----- Material for this task -----

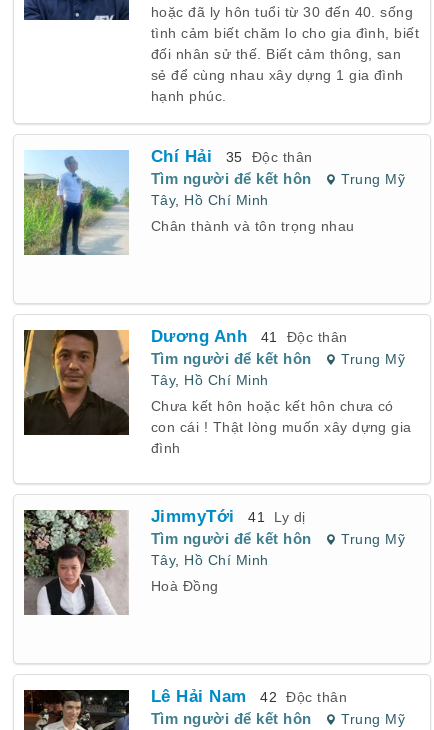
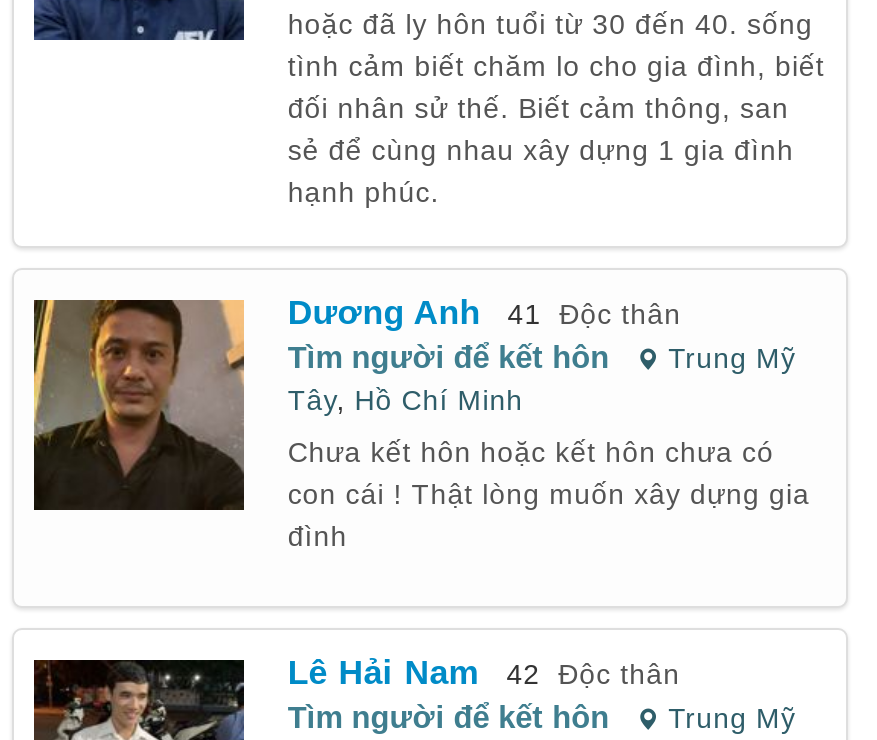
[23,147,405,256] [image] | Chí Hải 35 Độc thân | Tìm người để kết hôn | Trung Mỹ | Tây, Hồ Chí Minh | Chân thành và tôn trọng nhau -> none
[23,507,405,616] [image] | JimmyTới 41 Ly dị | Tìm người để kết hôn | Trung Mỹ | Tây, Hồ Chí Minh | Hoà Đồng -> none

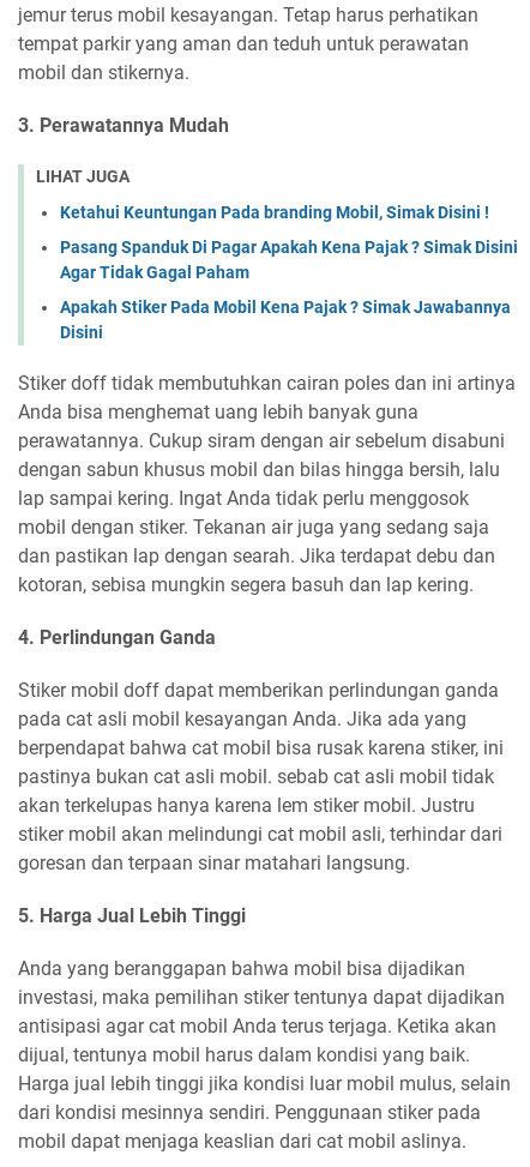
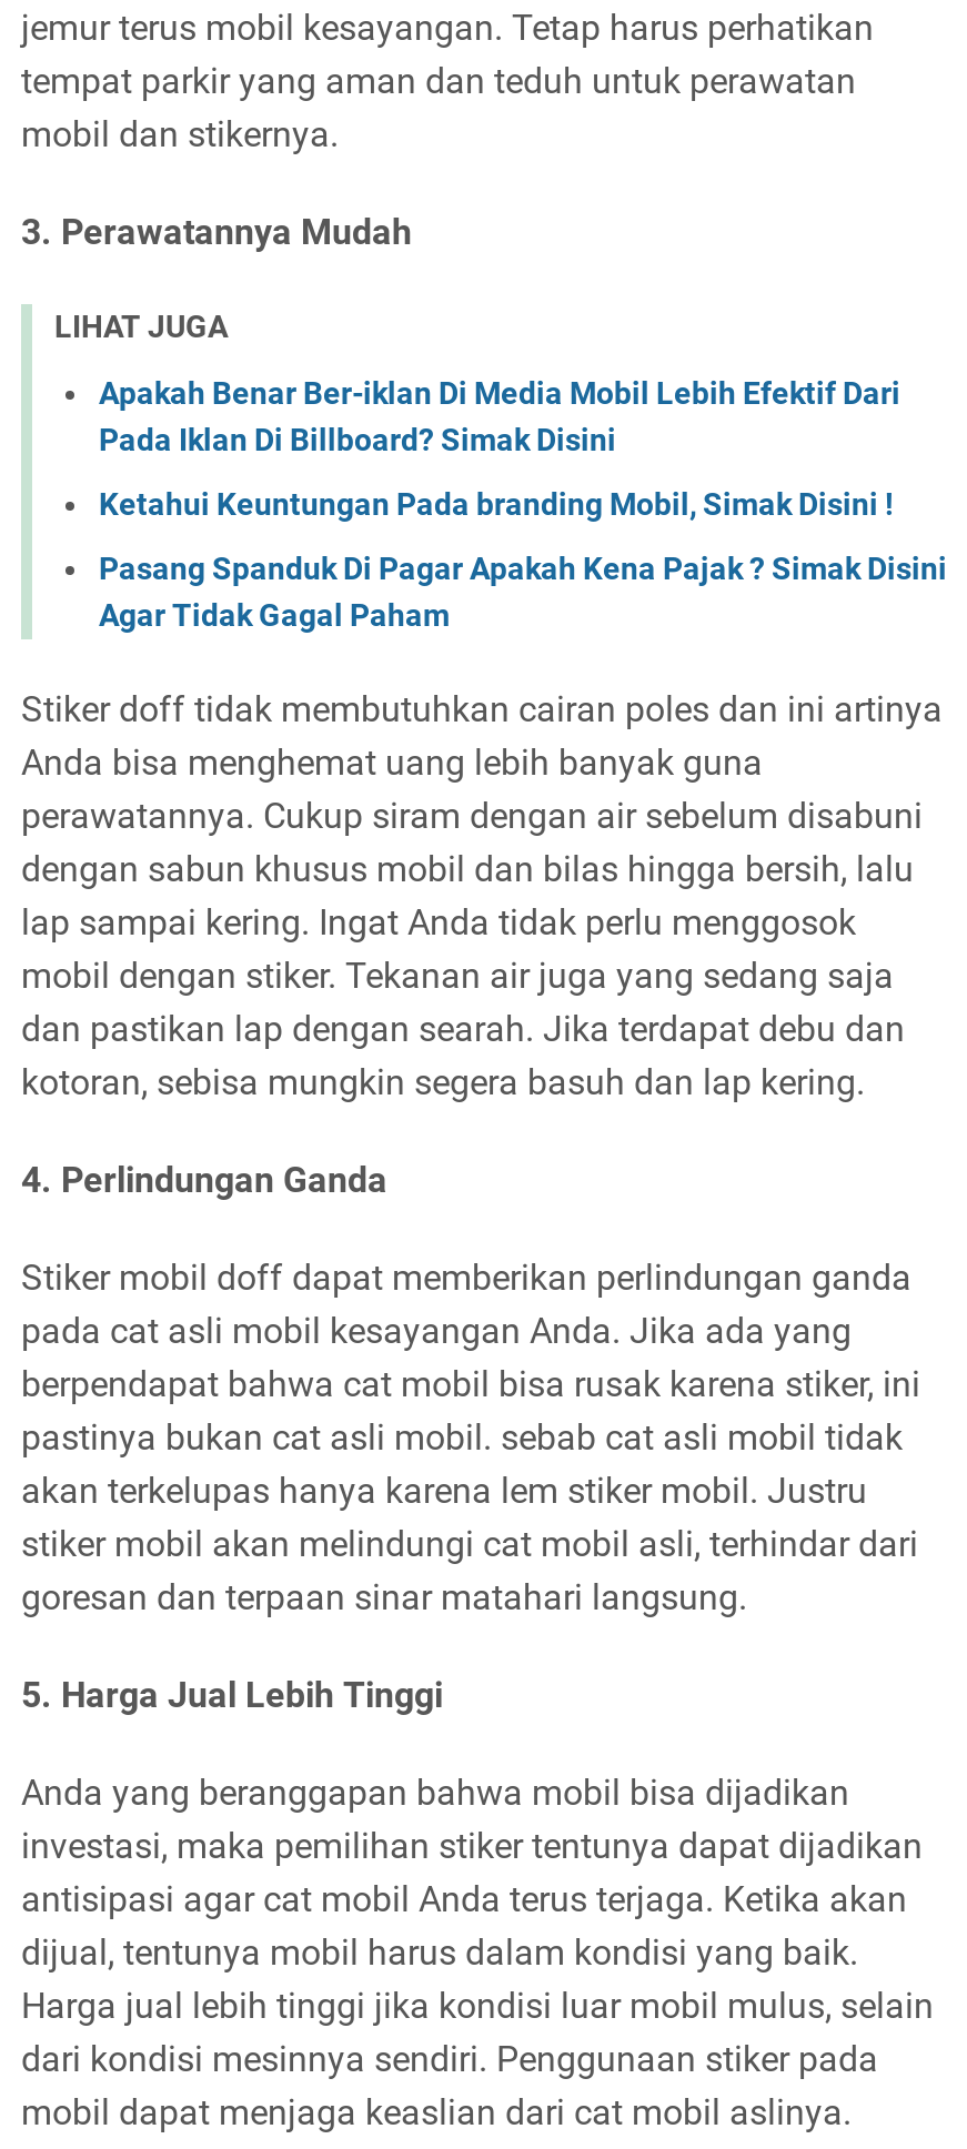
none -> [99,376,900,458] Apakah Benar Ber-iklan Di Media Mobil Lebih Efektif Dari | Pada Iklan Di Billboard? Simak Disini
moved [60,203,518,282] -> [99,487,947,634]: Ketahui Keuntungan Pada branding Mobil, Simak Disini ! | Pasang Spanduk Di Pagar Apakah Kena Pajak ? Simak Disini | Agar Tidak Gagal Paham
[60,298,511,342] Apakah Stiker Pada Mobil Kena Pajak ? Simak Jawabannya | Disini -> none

-----
----- Material for this task -----

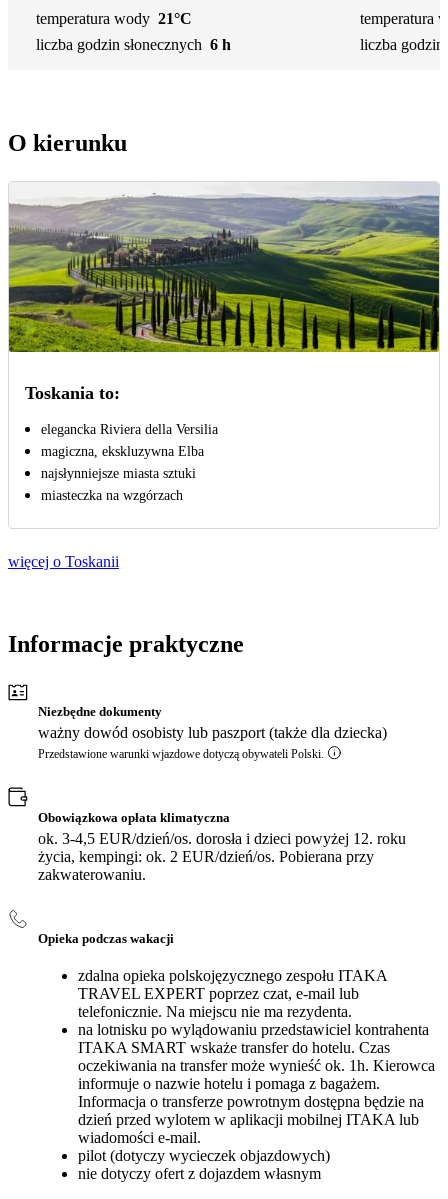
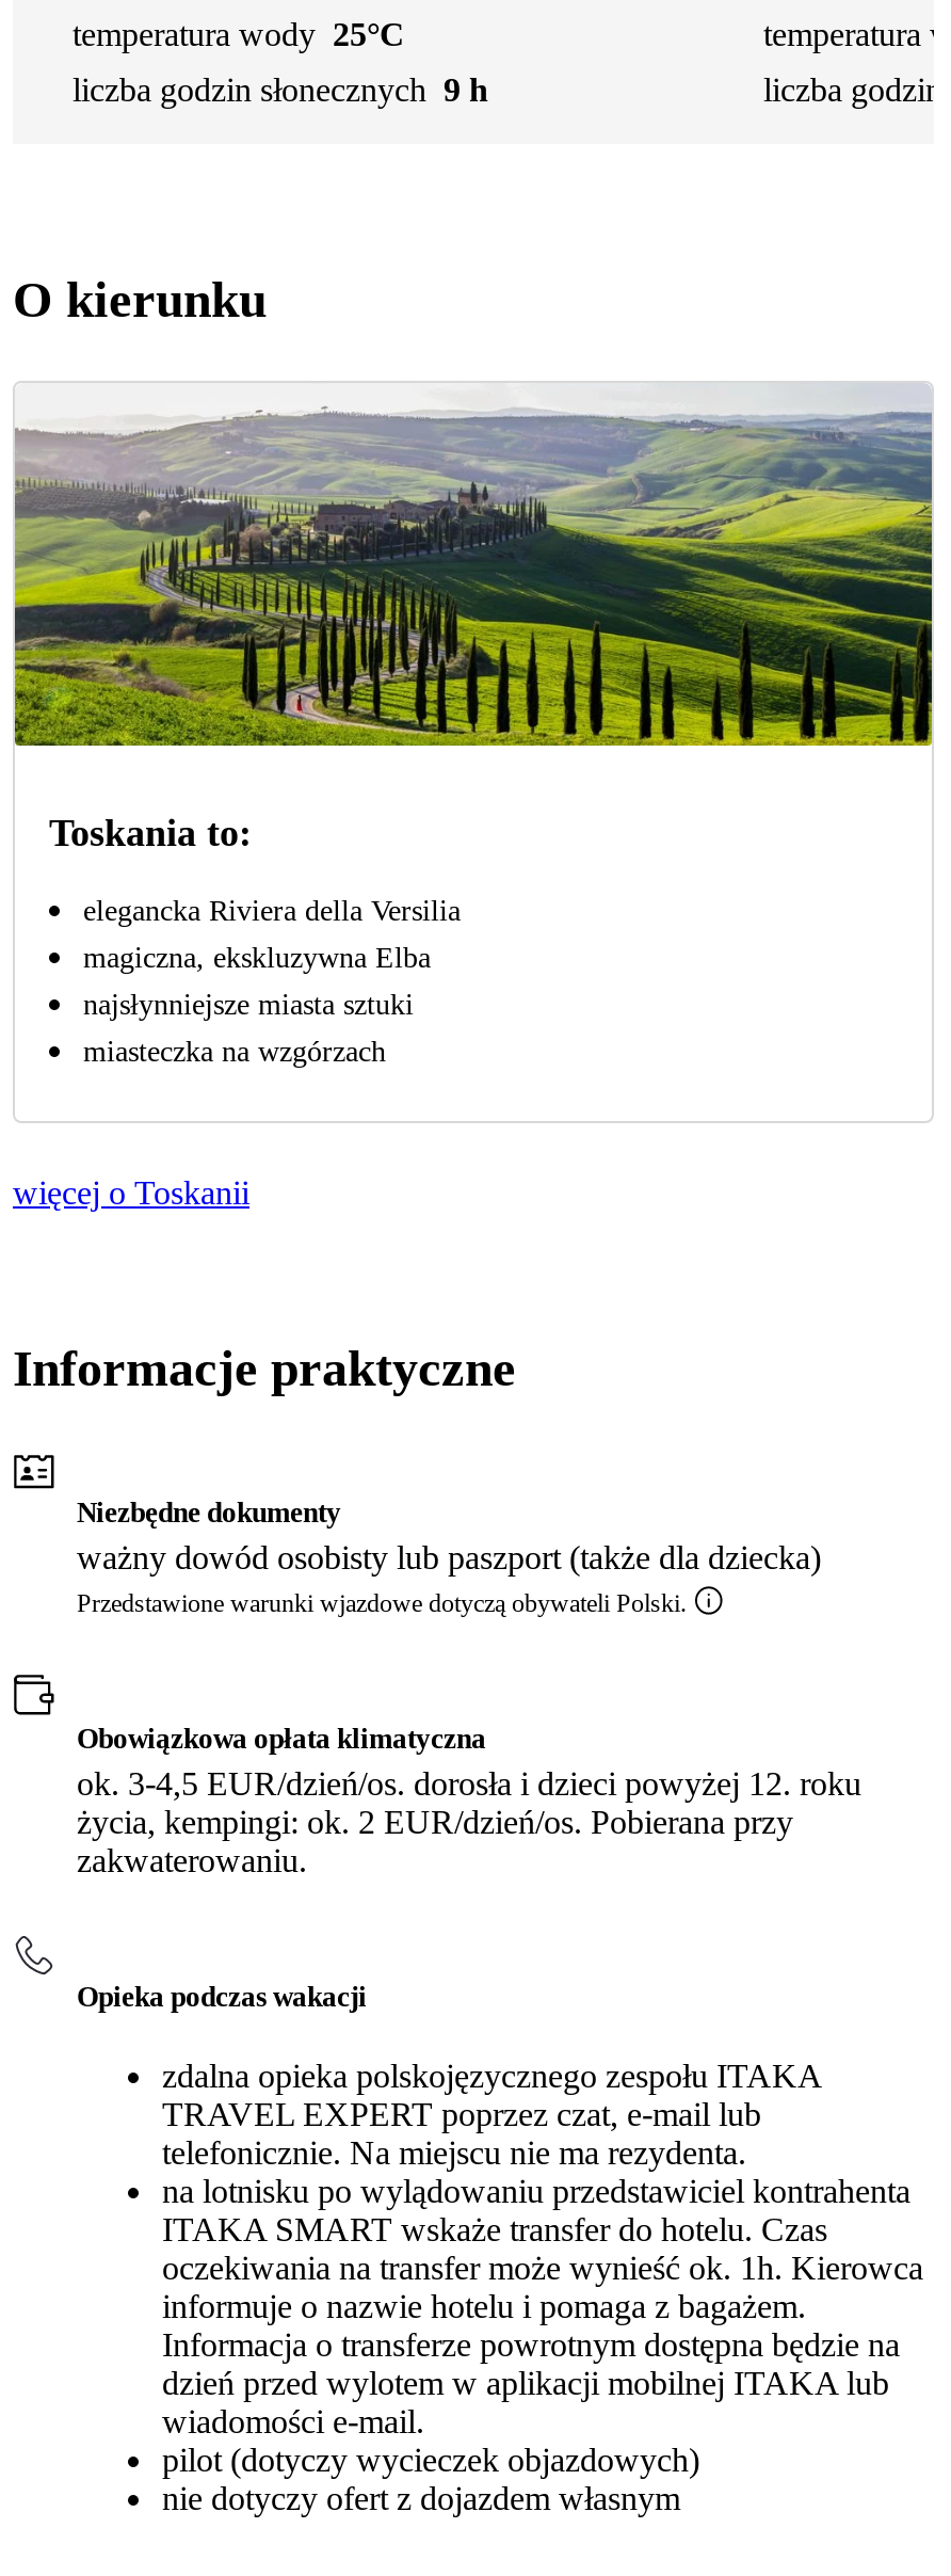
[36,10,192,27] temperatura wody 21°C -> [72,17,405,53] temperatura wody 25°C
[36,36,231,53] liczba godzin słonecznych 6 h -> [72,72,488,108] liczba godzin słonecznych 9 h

-----

> [The problem] Starting with the line that has "[23,507,405,616] [image] |" and going on through the line that has "[60,298,511,342] Apakah Stiker", transcribe the records above exactly, but skip the pictures.

> [Answer to the problem]
[23,507,405,616] [image] | JimmyTới 41 Ly dị | Tìm người để kết hôn | Trung Mỹ | Tây, Hồ Chí Minh | Hoà Đồng -> none

none -> [99,376,900,458] Apakah Benar Ber-iklan Di Media Mobil Lebih Efektif Dari | Pada Iklan Di Billboard? Simak Disini
moved [60,203,518,282] -> [99,487,947,634]: Ketahui Keuntungan Pada branding Mobil, Simak Disini ! | Pasang Spanduk Di Pagar Apakah Kena Pajak ? Simak Disini | Agar Tidak Gagal Paham
[60,298,511,342] Apakah Stiker Pada Mobil Kena Pajak ? Simak Jawabannya | Disini -> none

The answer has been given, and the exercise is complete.